Exercise: Print nothing except the lines of the listing below from the line with "[30,378,48,388] 16. ->" to the line with "[506,379,518,388] to -> [699,625,721,635] on", each exactly as written, both ends included.

------------------------------------------------

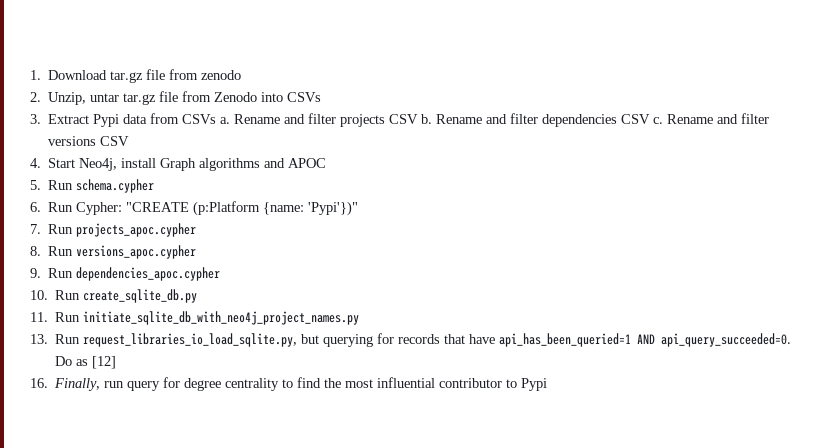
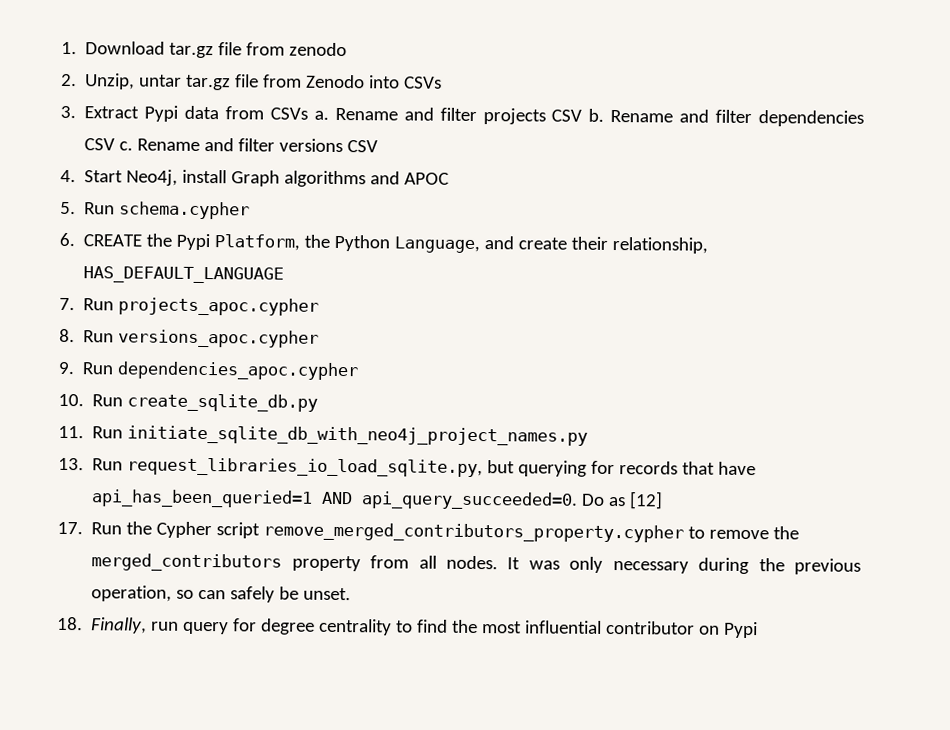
[48,201,359,216] Run Cypher: "CREATE (p:Platform {name: 'Pypi'})" -> [83,233,709,254] [83,266,285,284] CREATE the Pypi Platform, the Python Language, and create their relationship, HAS_DEFAULT_LANGUAGE
[30,378,48,388] 16. -> [57,521,800,543] [91,553,861,575] [91,585,352,603] [57,616,83,631] 17. Run the Cypher script remove_merged_contributors_property.cypher to remove the merged_contributors property from all nodes. It was only necessary during the previous operation, so can safely be unset. // 18.
[506,379,518,388] to -> [699,625,721,635] on

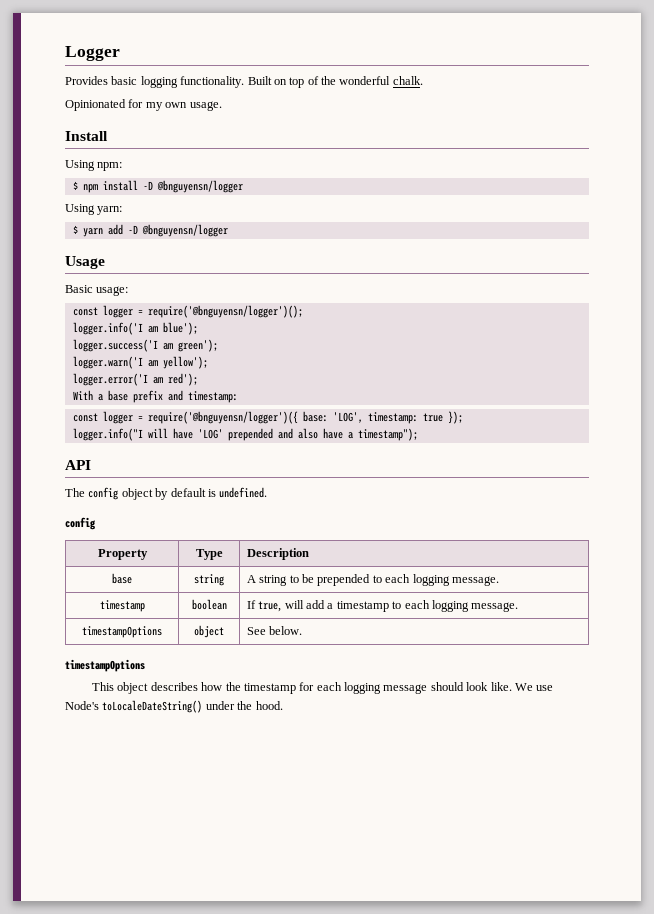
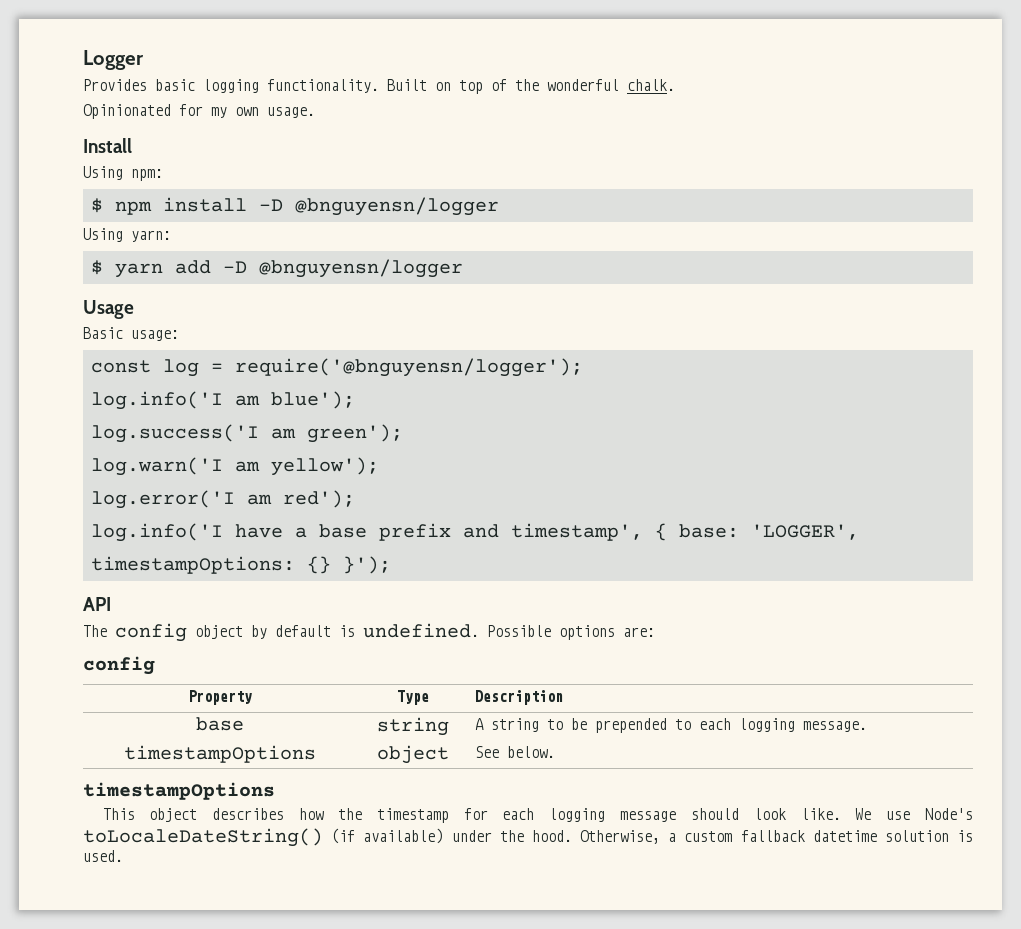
[102,305,303,318] [72,322,143,335] logger = require('@bnguyensn/logger')(); // logger.info('I -> [162,358,583,377] [90,391,223,410] log = require('@bnguyensn/logger'); // log.info('I
[72,339,158,352] logger.success('I -> [90,424,259,443] log.success('I
[72,356,143,369] logger.warn('I -> [90,457,223,476] log.warn('I
[72,373,148,386] logger.error('I -> [90,490,235,509] log.error('I
[72,390,93,400] With -> [90,523,283,542] log.info('I have
[187,391,238,403] [72,411,463,424] [72,428,418,441] timestamp: // const logger = require('@bnguyensn/logger')({ base: 'LOG', timestamp: true }); // logger.info("I will have 'LOG' prepended and also have a timestamp"); -> [510,523,859,541] [90,556,391,574] timestamp', { base: 'LOGGER', timestampOptions: {} }');
(268, 492) none -> [487,625,655,640] Possible options are:
[99,600,145,612] [191,599,227,610] [246,600,519,612] // timestamp | boolean | If true, will add a timestamp to each logging message. -> (867, 726) none
(203, 706) none -> [331,828,444,844] (if available)
(283, 705) none -> [580,830,973,844] [83,850,123,862] Otherwise, a custom fallback datetime solution is used.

------------------------------------------------

Output of the task:
[30,378,48,388] 16. -> [57,521,800,543] [91,553,861,575] [91,585,352,603] [57,616,83,631] 17. Run the Cypher script remove_merged_contributors_property.cypher to remove the merged_contributors property from all nodes. It was only necessary during the previous operation, so can safely be unset. // 18.
[506,379,518,388] to -> [699,625,721,635] on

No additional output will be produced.